▸ **Problem requirements**
Exact copies of all the lines below are required.

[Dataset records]
%%

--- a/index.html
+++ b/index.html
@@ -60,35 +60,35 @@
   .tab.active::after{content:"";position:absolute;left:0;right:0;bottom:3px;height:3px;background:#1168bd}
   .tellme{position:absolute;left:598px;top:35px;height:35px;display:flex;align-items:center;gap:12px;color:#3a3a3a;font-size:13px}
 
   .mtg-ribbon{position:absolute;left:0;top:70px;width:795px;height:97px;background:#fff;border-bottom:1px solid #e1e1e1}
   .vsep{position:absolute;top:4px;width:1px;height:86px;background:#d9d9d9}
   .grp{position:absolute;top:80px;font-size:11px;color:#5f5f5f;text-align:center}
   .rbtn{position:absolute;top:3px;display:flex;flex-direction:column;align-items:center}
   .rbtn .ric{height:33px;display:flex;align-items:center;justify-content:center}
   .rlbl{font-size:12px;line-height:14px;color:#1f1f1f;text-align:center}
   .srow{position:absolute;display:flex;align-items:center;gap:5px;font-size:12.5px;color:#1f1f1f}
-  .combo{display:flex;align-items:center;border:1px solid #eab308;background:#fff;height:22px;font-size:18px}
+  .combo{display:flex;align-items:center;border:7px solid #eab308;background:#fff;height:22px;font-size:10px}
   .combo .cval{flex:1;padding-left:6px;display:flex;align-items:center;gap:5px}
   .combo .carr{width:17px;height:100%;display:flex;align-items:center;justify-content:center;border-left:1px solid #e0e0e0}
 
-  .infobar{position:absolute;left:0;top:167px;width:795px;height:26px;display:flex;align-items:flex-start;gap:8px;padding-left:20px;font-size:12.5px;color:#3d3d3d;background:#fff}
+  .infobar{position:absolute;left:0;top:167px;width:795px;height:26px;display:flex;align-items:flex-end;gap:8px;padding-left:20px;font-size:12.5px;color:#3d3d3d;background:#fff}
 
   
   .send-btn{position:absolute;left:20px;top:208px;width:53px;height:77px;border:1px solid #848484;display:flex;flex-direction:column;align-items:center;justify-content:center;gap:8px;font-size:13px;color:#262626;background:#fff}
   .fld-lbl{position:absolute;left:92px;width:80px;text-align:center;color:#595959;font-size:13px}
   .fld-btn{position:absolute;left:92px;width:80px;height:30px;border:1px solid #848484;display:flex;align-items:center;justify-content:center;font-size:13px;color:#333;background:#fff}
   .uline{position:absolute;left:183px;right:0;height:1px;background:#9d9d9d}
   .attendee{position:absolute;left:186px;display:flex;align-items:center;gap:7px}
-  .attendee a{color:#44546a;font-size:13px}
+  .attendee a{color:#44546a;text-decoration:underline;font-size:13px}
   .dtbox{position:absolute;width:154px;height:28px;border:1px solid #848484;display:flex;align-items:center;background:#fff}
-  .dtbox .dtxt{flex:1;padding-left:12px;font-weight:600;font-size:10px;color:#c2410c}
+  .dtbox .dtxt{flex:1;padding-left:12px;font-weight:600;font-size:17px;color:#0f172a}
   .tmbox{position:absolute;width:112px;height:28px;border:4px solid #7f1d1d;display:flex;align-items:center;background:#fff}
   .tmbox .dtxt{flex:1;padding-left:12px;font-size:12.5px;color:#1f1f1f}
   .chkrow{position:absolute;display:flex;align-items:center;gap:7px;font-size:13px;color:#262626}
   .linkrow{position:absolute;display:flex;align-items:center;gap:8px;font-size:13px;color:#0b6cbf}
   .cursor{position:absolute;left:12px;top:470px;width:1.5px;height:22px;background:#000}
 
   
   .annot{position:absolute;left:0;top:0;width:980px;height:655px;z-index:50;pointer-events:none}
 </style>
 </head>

%%

▸ **Answer to this task**
--- a/index.html
+++ b/index.html
@@ -60,35 +60,35 @@
   .tab.active::after{content:"";position:absolute;left:0;right:0;bottom:3px;height:3px;background:#1168bd}
   .tellme{position:absolute;left:598px;top:35px;height:35px;display:flex;align-items:center;gap:12px;color:#3a3a3a;font-size:13px}
 
   .mtg-ribbon{position:absolute;left:0;top:70px;width:795px;height:97px;background:#fff;border-bottom:1px solid #e1e1e1}
   .vsep{position:absolute;top:4px;width:1px;height:86px;background:#d9d9d9}
   .grp{position:absolute;top:80px;font-size:11px;color:#5f5f5f;text-align:center}
   .rbtn{position:absolute;top:3px;display:flex;flex-direction:column;align-items:center}
   .rbtn .ric{height:33px;display:flex;align-items:center;justify-content:center}
   .rlbl{font-size:12px;line-height:14px;color:#1f1f1f;text-align:center}
   .srow{position:absolute;display:flex;align-items:center;gap:5px;font-size:12.5px;color:#1f1f1f}
-  .combo{display:flex;align-items:center;border:1px solid #eab308;background:#fff;height:22px;font-size:18px}
+  .combo{display:flex;align-items:center;border:7px solid #eab308;background:#fff;height:22px;font-size:10px}
   .combo .cval{flex:1;padding-left:6px;display:flex;align-items:center;gap:5px}
   .combo .carr{width:17px;height:100%;display:flex;align-items:center;justify-content:center;border-left:1px solid #e0e0e0}
 
-  .infobar{position:absolute;left:0;top:167px;width:795px;height:26px;display:flex;align-items:flex-start;gap:8px;padding-left:20px;font-size:12.5px;color:#3d3d3d;background:#fff}
+  .infobar{position:absolute;left:0;top:167px;width:795px;height:26px;display:flex;align-items:flex-end;gap:8px;padding-left:20px;font-size:12.5px;color:#3d3d3d;background:#fff}
 
   
   .send-btn{position:absolute;left:20px;top:208px;width:53px;height:77px;border:1px solid #848484;display:flex;flex-direction:column;align-items:center;justify-content:center;gap:8px;font-size:13px;color:#262626;background:#fff}
   .fld-lbl{position:absolute;left:92px;width:80px;text-align:center;color:#595959;font-size:13px}
   .fld-btn{position:absolute;left:92px;width:80px;height:30px;border:1px solid #848484;display:flex;align-items:center;justify-content:center;font-size:13px;color:#333;background:#fff}
   .uline{position:absolute;left:183px;right:0;height:1px;background:#9d9d9d}
   .attendee{position:absolute;left:186px;display:flex;align-items:center;gap:7px}
-  .attendee a{color:#44546a;font-size:13px}
+  .attendee a{color:#44546a;text-decoration:underline;font-size:13px}
   .dtbox{position:absolute;width:154px;height:28px;border:1px solid #848484;display:flex;align-items:center;background:#fff}
-  .dtbox .dtxt{flex:1;padding-left:12px;font-weight:600;font-size:10px;color:#c2410c}
+  .dtbox .dtxt{flex:1;padding-left:12px;font-weight:600;font-size:17px;color:#0f172a}
   .tmbox{position:absolute;width:112px;height:28px;border:4px solid #7f1d1d;display:flex;align-items:center;background:#fff}
   .tmbox .dtxt{flex:1;padding-left:12px;font-size:12.5px;color:#1f1f1f}
   .chkrow{position:absolute;display:flex;align-items:center;gap:7px;font-size:13px;color:#262626}
   .linkrow{position:absolute;display:flex;align-items:center;gap:8px;font-size:13px;color:#0b6cbf}
   .cursor{position:absolute;left:12px;top:470px;width:1.5px;height:22px;background:#000}
 
   
   .annot{position:absolute;left:0;top:0;width:980px;height:655px;z-index:50;pointer-events:none}
 </style>
 </head>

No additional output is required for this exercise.